Comment décririez-vous le problème que vous souhaitez résoudre ?
Par ma démarche, je souhaite résoudre trois problématiques.
Dans un premier temps, simplifier un monde des affaires par nature complexe, en faisant en sorte que les projets les plus fous deviennent une réalité.
Par ailleurs, je souhaite avoir un impact positif dans la profession, en sensibilisant mes confrères su la prise en compte du bien-être de leurs collaborateurs.
Aujourd’hui, bon nombre des cabinets, par leurs mauvaises pratiques, contribuent au mal-être de leurs équipes, les poussant au burn-out, voire même à une reconversion.

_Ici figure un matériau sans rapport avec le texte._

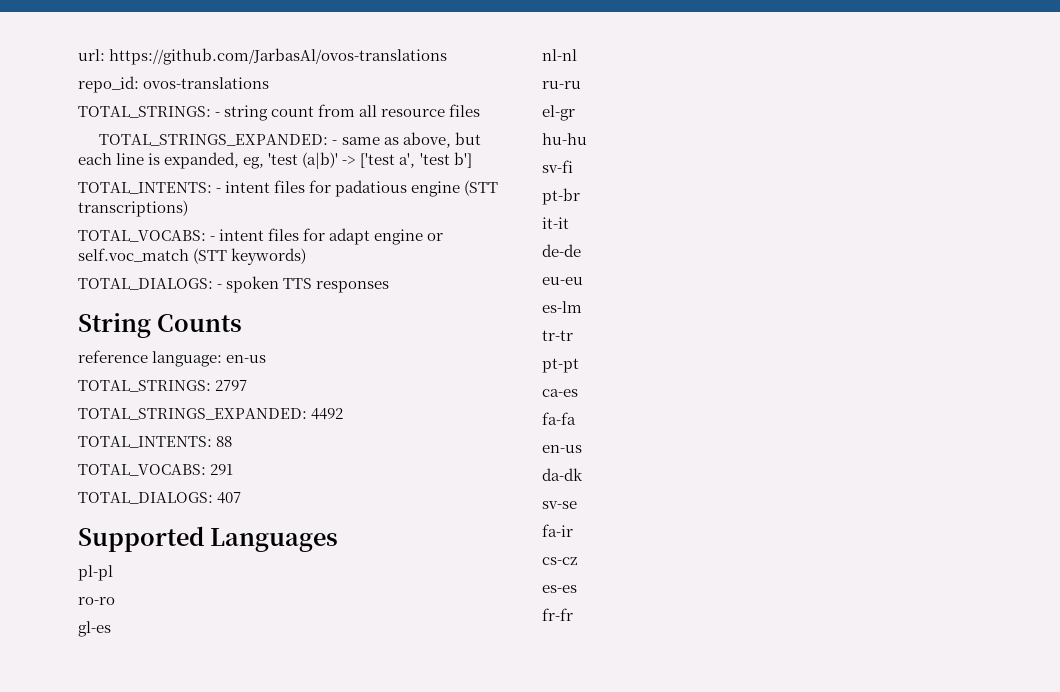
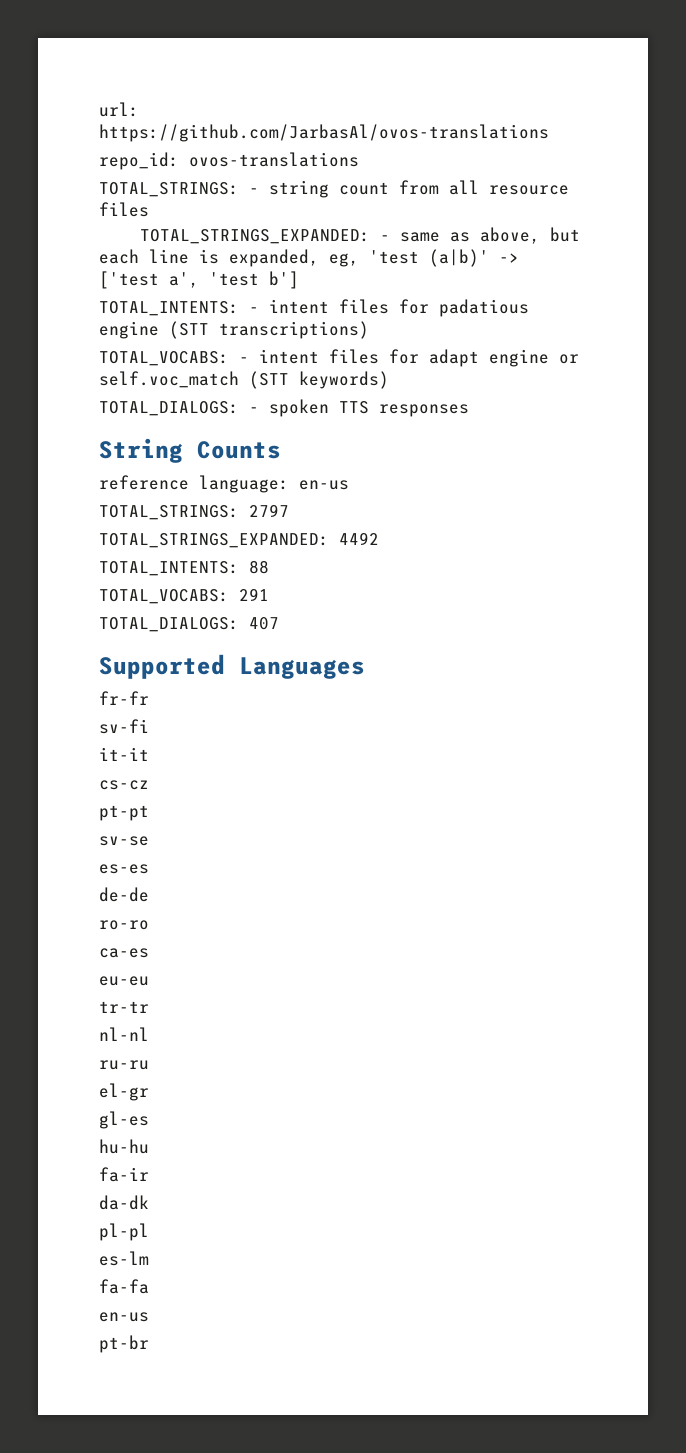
- pl-pl
+ fr-fr
+ sv-fi
+ it-it
+ cs-cz
+ pt-pt
+ sv-se
+ es-es
+ de-de
  ro-ro
- gl-es
+ ca-es
+ eu-eu
+ tr-tr
+ gl-es
- sv-fi
- pt-br
- it-it
- de-de
- eu-eu
+ fa-ir
+ da-dk
+ pl-pl
  es-lm
- tr-tr
- pt-pt
- ca-es
  fa-fa
  en-us
- da-dk
- sv-se
- fa-ir
- cs-cz
- es-es
- fr-fr
+ pt-br

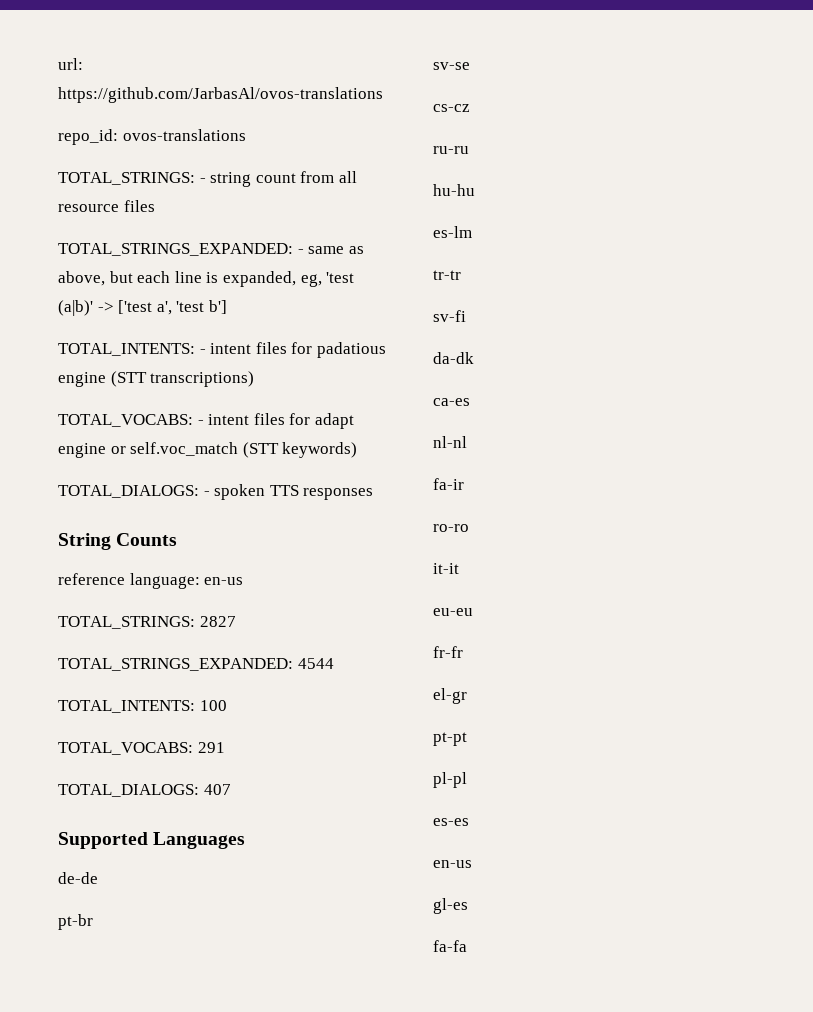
- TOTAL_STRINGS: 2797
- TOTAL_STRINGS_EXPANDED: 4492
- TOTAL_INTENTS: 88
+ TOTAL_STRINGS: 2827
+ TOTAL_STRINGS_EXPANDED: 4544
+ TOTAL_INTENTS: 100
+ de-de
+ pt-br
+ sv-se
+ cs-cz
+ ru-ru
+ hu-hu
+ es-lm
+ tr-tr
+ sv-fi
+ da-dk
+ ca-es
+ nl-nl
+ fa-ir
+ ro-ro
+ it-it
+ eu-eu
  fr-fr
- sv-fi
- it-it
- cs-cz
+ el-gr
- sv-se
+ pl-pl
  es-es
- de-de
- ro-ro
- ca-es
- eu-eu
- tr-tr
- nl-nl
- ru-ru
- el-gr
+ en-us
  gl-es
- hu-hu
- fa-ir
- da-dk
- pl-pl
- es-lm
  fa-fa
- en-us
- pt-br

Pour remédier à ces problèmes, j’effectue des actions de sensibilisation auprès des autres avocats, pour leur montrer qu’une gestion humaine et bienveillante est possible et tout autant productive.

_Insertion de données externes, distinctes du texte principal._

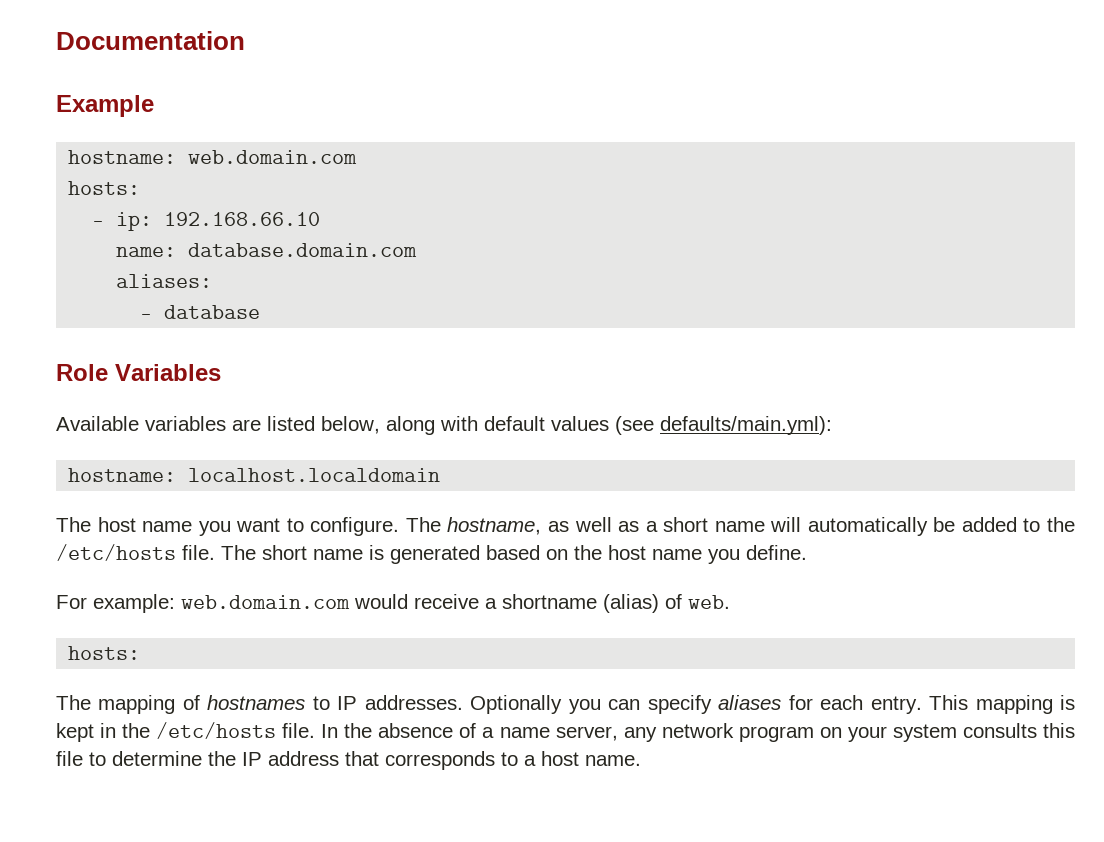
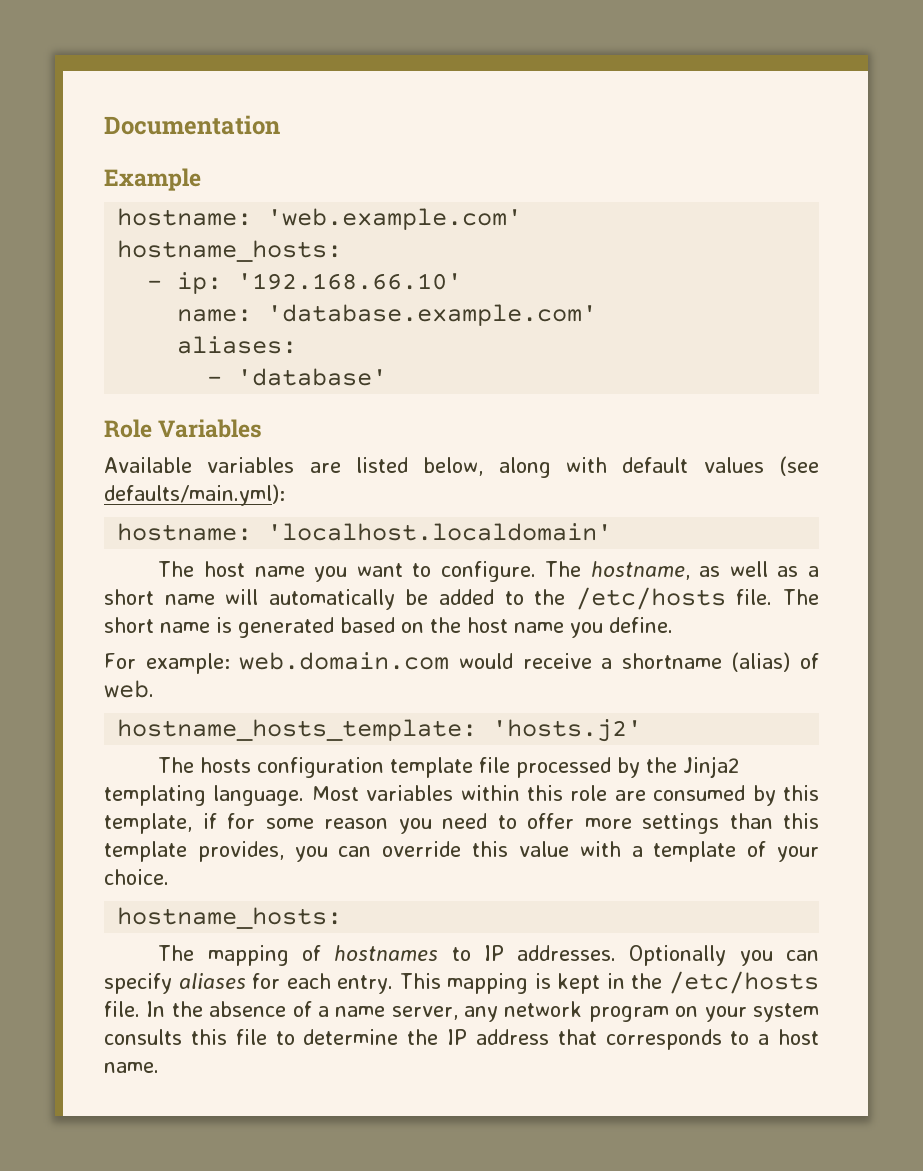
- hostname: web.domain.com
- hosts:
+ hostname: 'web.example.com'
+ hostname_hosts:
- - ip: 192.168.66.10
+ - ip: '192.168.66.10'
- name: database.domain.com
+ name: 'database.example.com'
- - database
+ - 'database'
- hostname: localhost.localdomain
+ hostname: 'localhost.localdomain'
  For example: web.domain.com would receive a shortname (alias) of web.
- hosts:
+ hostname_hosts_template: 'hosts.j2'
+ The hosts configuration template file processed by the Jinja2 templating language. Most variables within this role are consumed by this template, if for some reason you need to offer more settings than this template provides, you can override this value with a template of your choice.
+ hostname_hosts:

Enfin, je veux faire prendre conscience à mon écosystème et notamment à mes clients, qu’il est important de construire son business autour de leurs valeurs.
À quoi ressemble une journée type ?
Levée à 5h40, je commence toujours ma journée par une bonne tasse de café (impossible de m’en passer) et un bref scrolling des actualités sur mon téléphone. J’enchaîne sur une séance de 15mn de gym. Ensuite, je lève mes filles, je les prépare et les dépose à l’école.
Une fois mes tâches de maman accomplies, je peux enfin débuter ma journée de travail dans les environs de 7h50. Mes journées sont généralement chargées. Je dois gérer les rendez-vous clients, les points dossiers avec mes collaborateurs, la production de documents et mes impératifs liés à mes engagements dans diverses structures.
En fin d’après-midi, je vais chercher mes enfants à l’école et j’alterne entre mon rôle de maman pour les devoirs, le bain et le repas, et la gestion des dernières tâches professionnelles de ma journée.
Y a-t-il une figure ou un moment qui a déclenché votre vocation entrepreneuriale ?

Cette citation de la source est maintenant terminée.